A risadinha que escapou dos lábios de Emeline apenas evidenciava seu nervosismo e urgência em sair dali, até pensou que Caleb riria de seu comportamento, mas não. A única reação que veio foi sua voz grave soando:

- Também não confio muito nele. Não me parece muito sincero em seus gestos.

Os olhos castanhos dele pareciam um pouco mais escuros quando cravaram justamente no corredor que levava ao escritório, o maxilar estava tenso e os pensamentos pareciam um pouco distantes, no entanto, Caleb rapidamente expulsou aquela atitude estranha e voltou com seu costumeiro sorriso na direção de Emeline.

- Por que não confia nele, senhor Emor?

- Acreditaria se eu dissesse que é algo mais intuitivo?

- Ora, que sou eu para duvidar da intuição de alguém?

Novamente um sorriso apareceu no rosto de ambos e oferecendo um braço para Emeline, Caleb retomou:

- Me permite acompanha-la até a porta, senhorita?

- Mas é claro.

Encaixando o braço no do guarda, Emeline caminhou com ele até a porta de entrada, onde vislumbrou a enorme propriedade, cercada por seu jardim. Alguns empregados trabalhavam ali, no meio das flores, enquanto os guardas faziam a ronda, a brisa fresca da tarde que adentrara soprou trazendo o perfume natural que ali habitava. Por alguns segundos, Emeline se permitiu fechar os olhos e inspirar fundo, desfrutando do bom momento. Ao abrir os olhos, se separou de Caleb e inesperadamente se voltou para ele, perguntando:

- Posso te fazer uma pergunta, senhor Emor? Soa mais como um conselho, na verdade.

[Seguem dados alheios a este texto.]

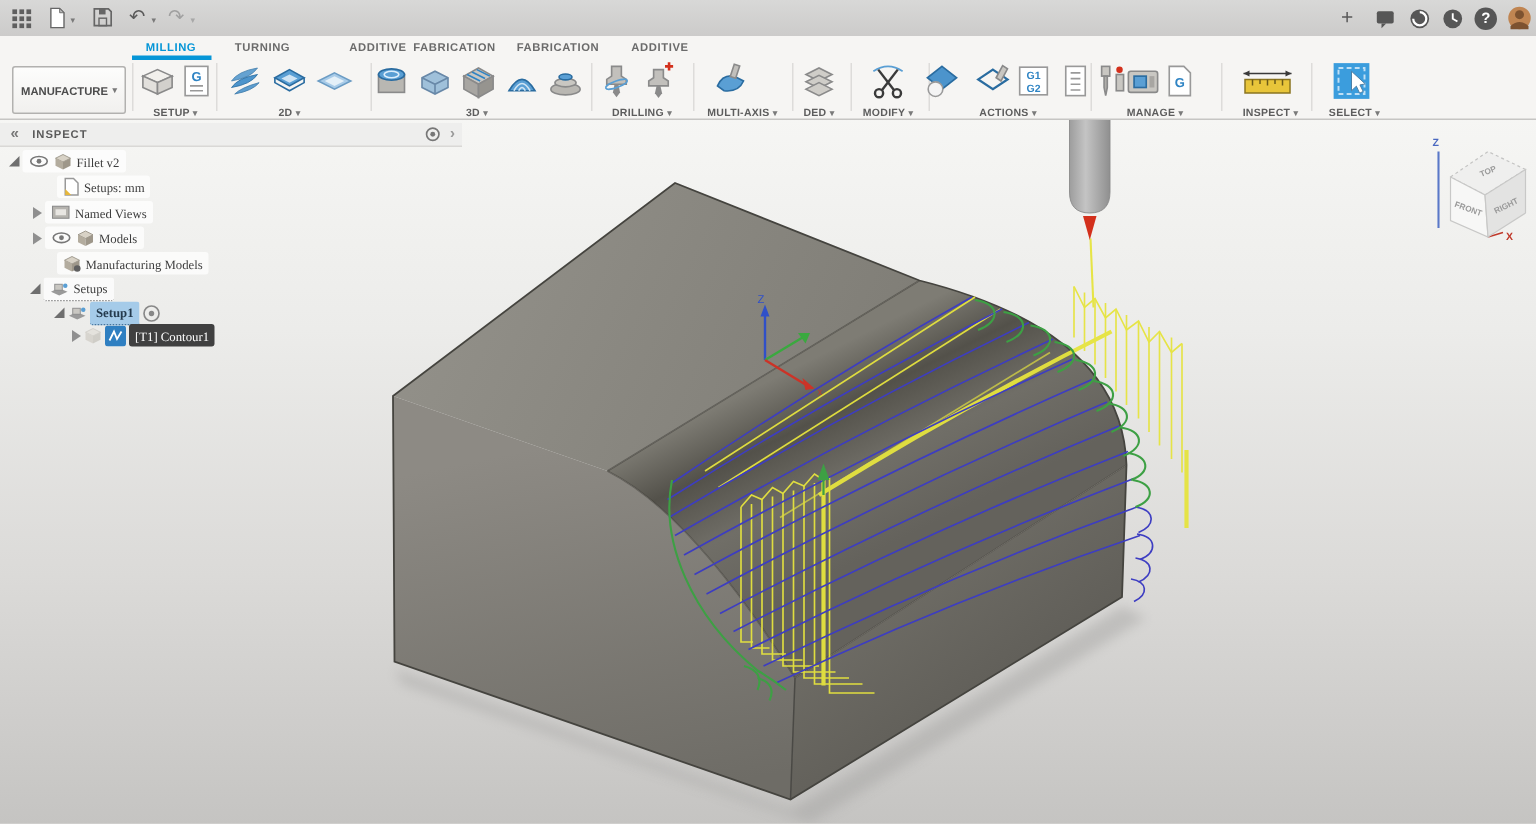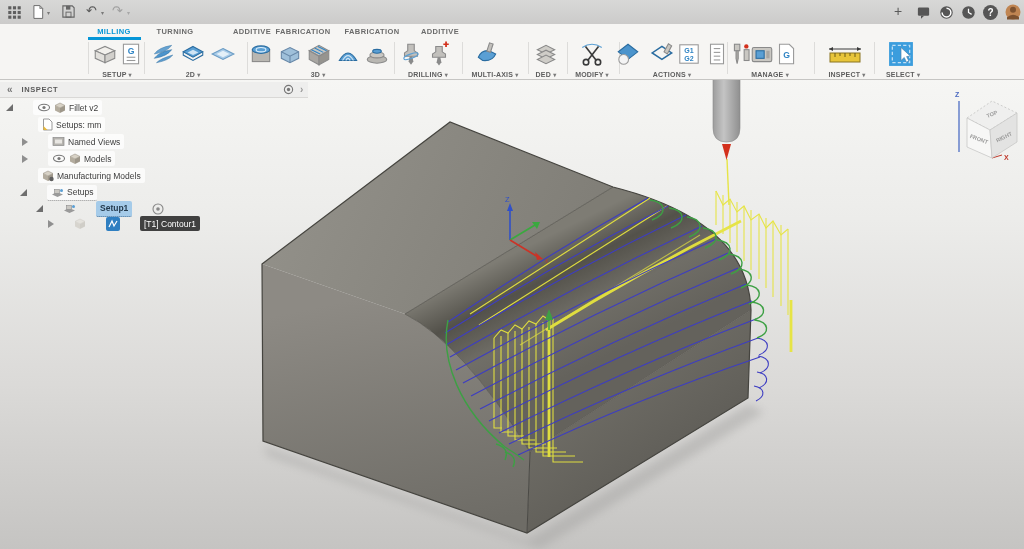--- a/index.html
+++ b/index.html
@@ -261,6 +261,10 @@
   <span class="rtab" style="left:440px">ADDITIVE</span>
   <div id="tab-underline"></div>
 
+  <div id="workspace-btn" class="abs">
+    <span>MANUFACTURE</span>
+    <span class="caret">▾</span>
+  </div>
 
   <div class="gdiv" style="left:88px"></div>
   <div class="gdiv" style="left:144px"></div>

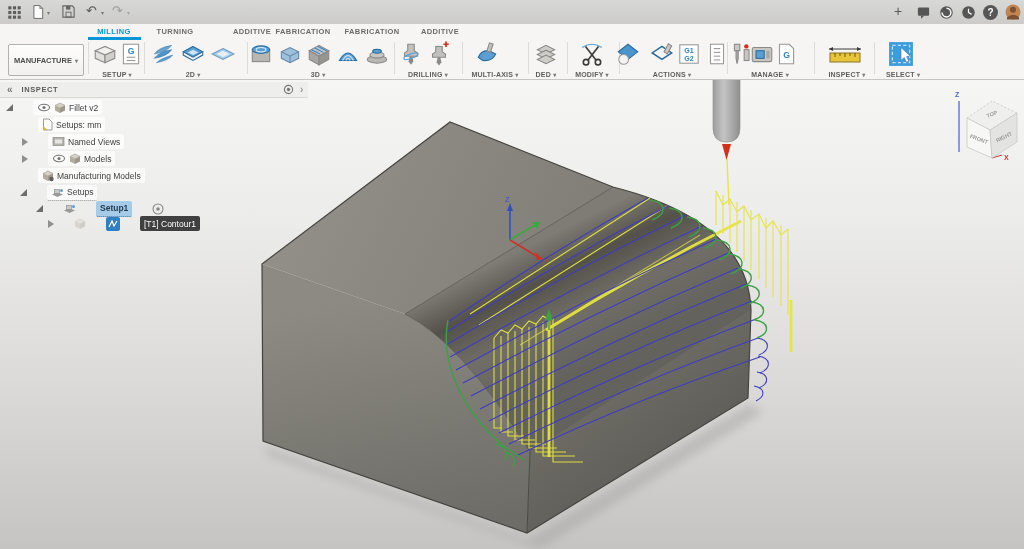--- a/index.html
+++ b/index.html
@@ -31,7 +31,7 @@
   #browser-header{left:0;top:82px;width:308px;height:15px;background:rgba(237,237,236,.97);
       border-bottom:1px solid #d9d8d6;display:flex;align-items:center;font-size:7.5px;font-weight:bold;
       color:#5a5a5a;letter-spacing:.6px;}
-  .brow{position:absolute;display:flex;align-items:center;height:15px;gap:20px;}
+  .brow{position:absolute;display:flex;align-items:center;height:15px;gap:2px;font-family:Liberation Serif, serif;}
   .chip{display:inline-flex;align-items:center;gap:3px;background:rgba(255,255,255,.72);
         border-radius:2px;padding:1px 4px;font-size:8.5px;color:#3d3d3d;height:13px;}
   .tri-open{width:0;height:0;border-left:7px solid transparent;border-bottom:7px solid #6e6e6e;}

- Claro. Se eu puder lhe ser útil...

- Se o senhor ajudasse uma pessoa, e essa pessoa simplesmente dissesse para que se afastasse e negasse sua ajuda... acataria o pedido?

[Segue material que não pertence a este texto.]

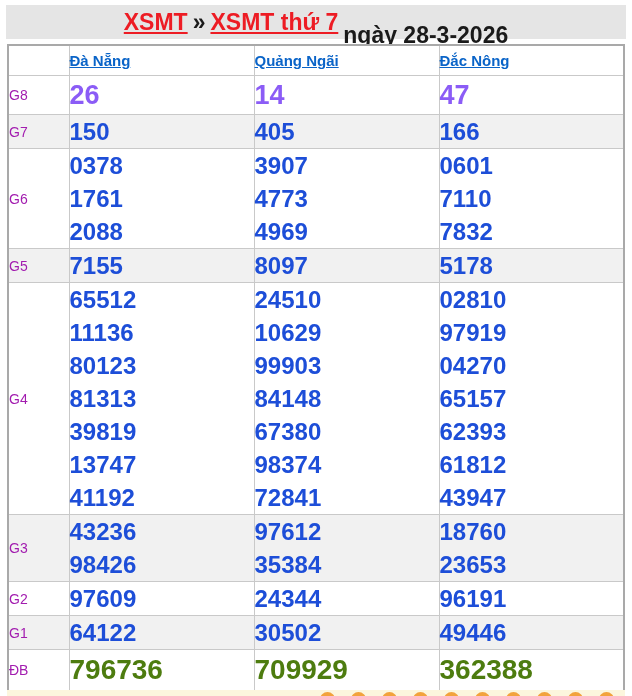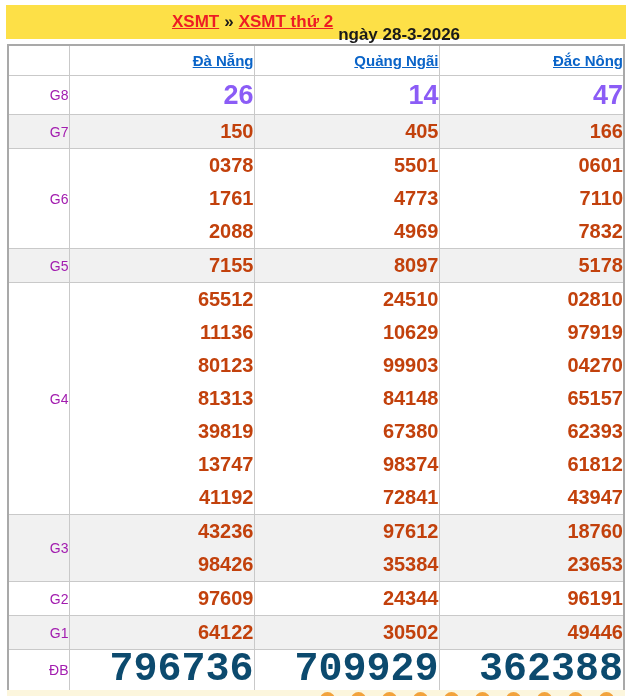--- a/index.html
+++ b/index.html
@@ -13,9 +13,9 @@
   
   .title-bar {
     position:absolute; left:6px; top:5px; width:620px; height:34px;
-    background:#fde047;
+    background:#e5e5e5;
     display:flex; align-items:center; justify-content:center;
-    font-size:17px; font-weight:bold; color:#1a1a1a; white-space:pre;
+    font-size:23px; font-weight:bold; color:#1a1a1a; white-space:pre;
   }
   .title-bar a { cursor:pointer; }
   .title-bar .red-link { color:#ed1c24; text-decoration:underline; }

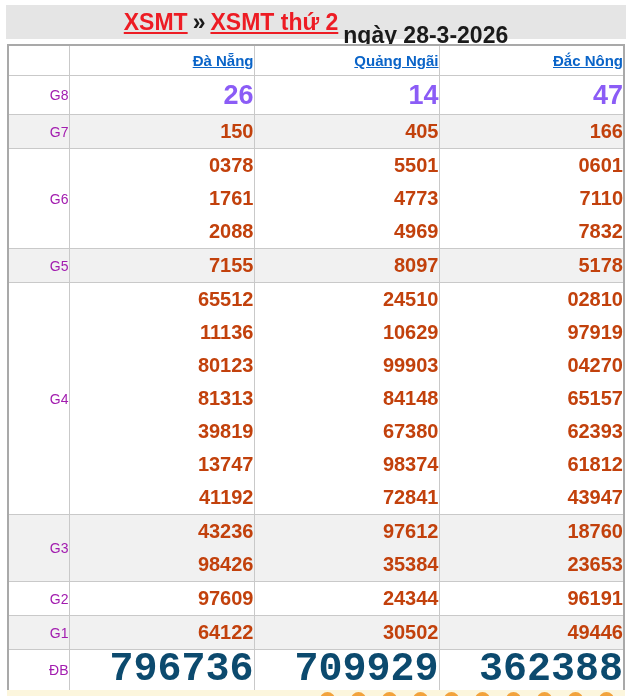--- a/index.html
+++ b/index.html
@@ -59,7 +59,7 @@
 <div class="page">
 
   <div class="title-bar">
-    <a class="red-link">XSMT</a><span class="sep">»</span><a class="red-link">XSMT thứ 2</a><span class="date">ngày 28-3-2026</span>
+    <a class="red-link">XSMT</a><span class="sep">»</span><a class="red-link">XSMT thứ 7</a><span class="date">ngày 28-3-2026</span>
   </div>
 
   <table class="results">

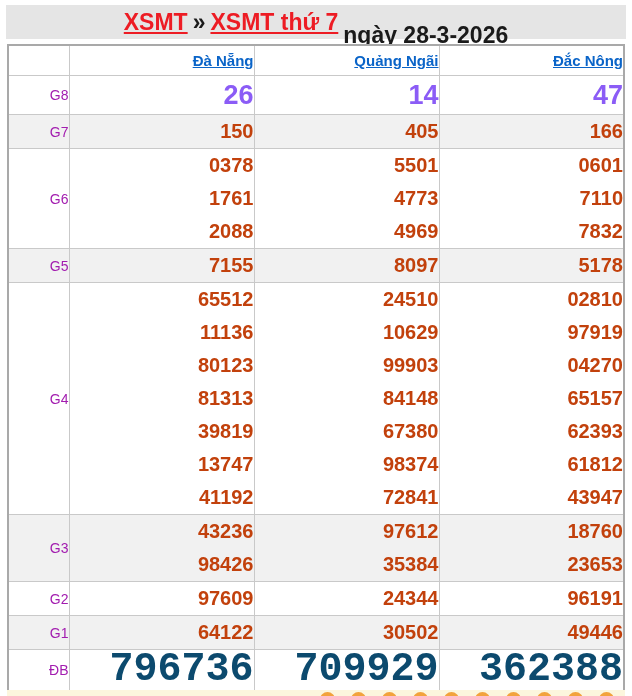--- a/index.html
+++ b/index.html
@@ -29,7 +29,7 @@
     border:2px solid #a9a9a9;
   }
   table.results th, table.results td {
-    border:1px solid #c9c9c9; text-align:right; vertical-align:middle;
+    border:1px solid #c9c9c9; text-align:left; vertical-align:middle;
     padding:0; background:#ffffff;
   }
   col.c-label { width:61px; }

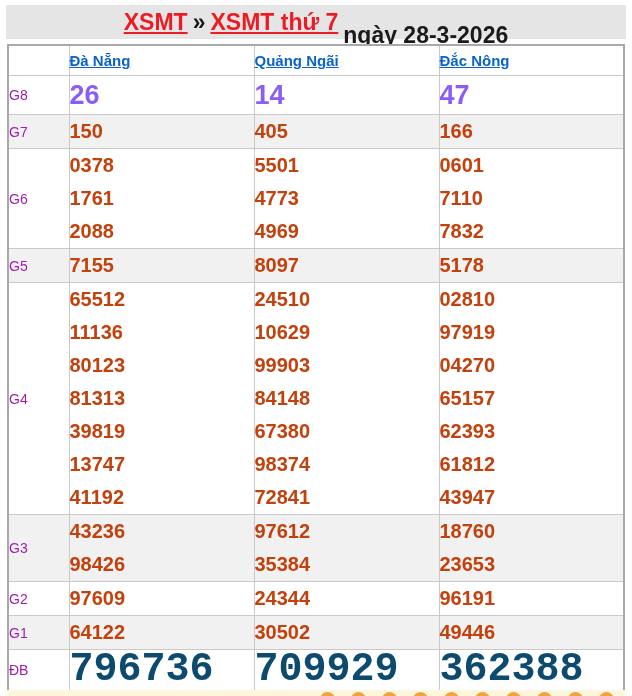--- a/index.html
+++ b/index.html
@@ -38,7 +38,7 @@
     color:#0a64c8; font-weight:bold; text-decoration:underline; cursor:pointer;
   }
   td.label { font-size:14px; font-weight:normal; color:#a21caf; }
-  td .num { line-height:33px; font-size:20px; font-weight:bold; color:#c2410c; }
+  td .num { line-height:33px; font-size:24px; font-weight:bold; color:#1d4ed8; }
   tr.alt td { background:#f1f1f1; }
   tr.g8 .num { font-size:27px; color:#8b5cf6; line-height:38px; }
   tr.db .num { font-size:40px; color:#0c4a6e; line-height:40px;font-family:Liberation Mono, monospace; }

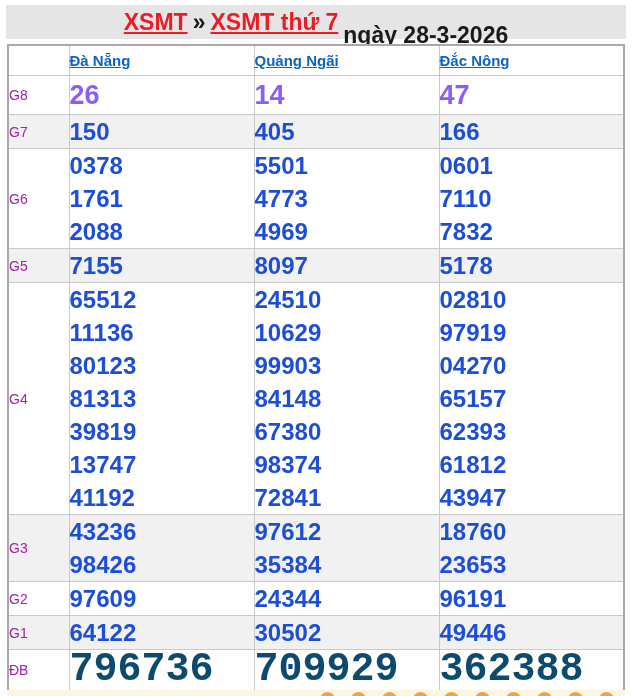--- a/index.html
+++ b/index.html
@@ -110,7 +110,7 @@
             <div class="num">2088</div>
           </td>
           <td>
-            <div class="num">5501</div>
+            <div class="num">3907</div>
             <div class="num">4773</div>
             <div class="num">4969</div>
           </td>

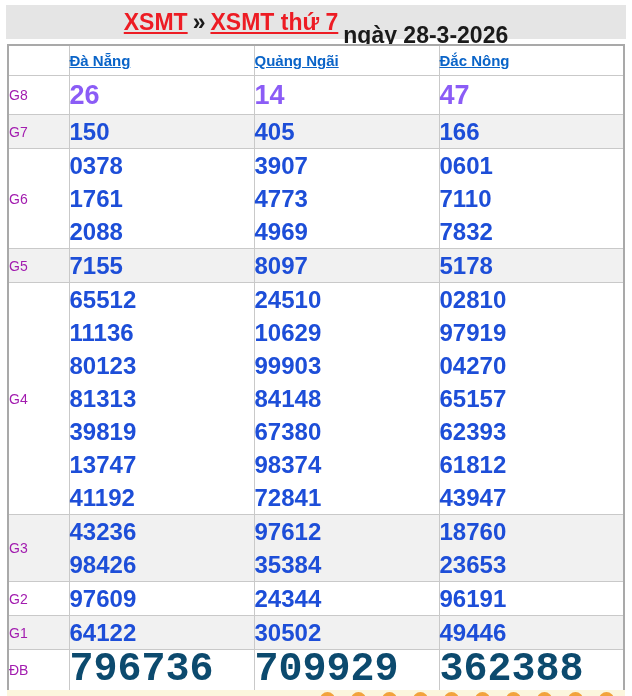--- a/index.html
+++ b/index.html
@@ -41,7 +41,7 @@
   td .num { line-height:33px; font-size:24px; font-weight:bold; color:#1d4ed8; }
   tr.alt td { background:#f1f1f1; }
   tr.g8 .num { font-size:27px; color:#8b5cf6; line-height:38px; }
-  tr.db .num { font-size:40px; color:#0c4a6e; line-height:40px;font-family:Liberation Mono, monospace; }
+  tr.db .num { font-size:28px; color:#4d7c0f; line-height:40px; }
 
   
   .footer-strip {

Ele franziu o cenho por alguns segundos, parecendo pensar em uma resposta adequada para aquela questão, mas nada muito sábio lhe vinha à mente. Acabou dando de ombros, quando respondeu:

- Bom, se essa pessoa pedisse meu afastamento por questão de segurança, eu certamente faria o que pediu.

- Mas acha justo? Mesmo sabendo que essa pessoa precisa sim de ajuda e que não pode fazer tudo sozinha?

- Se a pessoa pediu meu afastamento pensando no meu bem-estar, significa que sabe que está fazendo e que a situação não é mais favorável.

- É tão injusto!

- Não é questão de justiça, senhorita Black, mas sim de segurança. Se refere ao seu amigo Nox Nocture? - Quando Emeline pensou em abrir a boca para questionar, Caleb tomou a frente e completou - Não é tão difícil de saber. A senhorita me questionou muito sobre a lenda, semanas depois ouvi dizer que uma moça o ajudava. Acredito que somente a senhorita seja tão destemida a tal ponto.

- Pode haver outras mulheres tão destemidas quanto eu.

- Sim. Mas a quem mais está ajudando que pediu que se afastasse por ser perigoso demais? - Sem obter uma resposta da moça, ele apenas riu e balançou a cabeça - Foi o que imaginei. Não é errado, senhorita Black, mas tome cuidado ao se encontrar com o cavaleiro, os inimigos dele são seus inimigos também.

Emeline até pensaria em uma boa resposta para dar a Caleb, se Giácomo não tivesse passado por ali e chamado a atenção do guarda por estar parado e fora de seu posto. Por fim, ele apenas abriu um tímido sorriso para ela e com uma mesura se despediu, partindo rapidamente dali e a deixando sozinha novamente.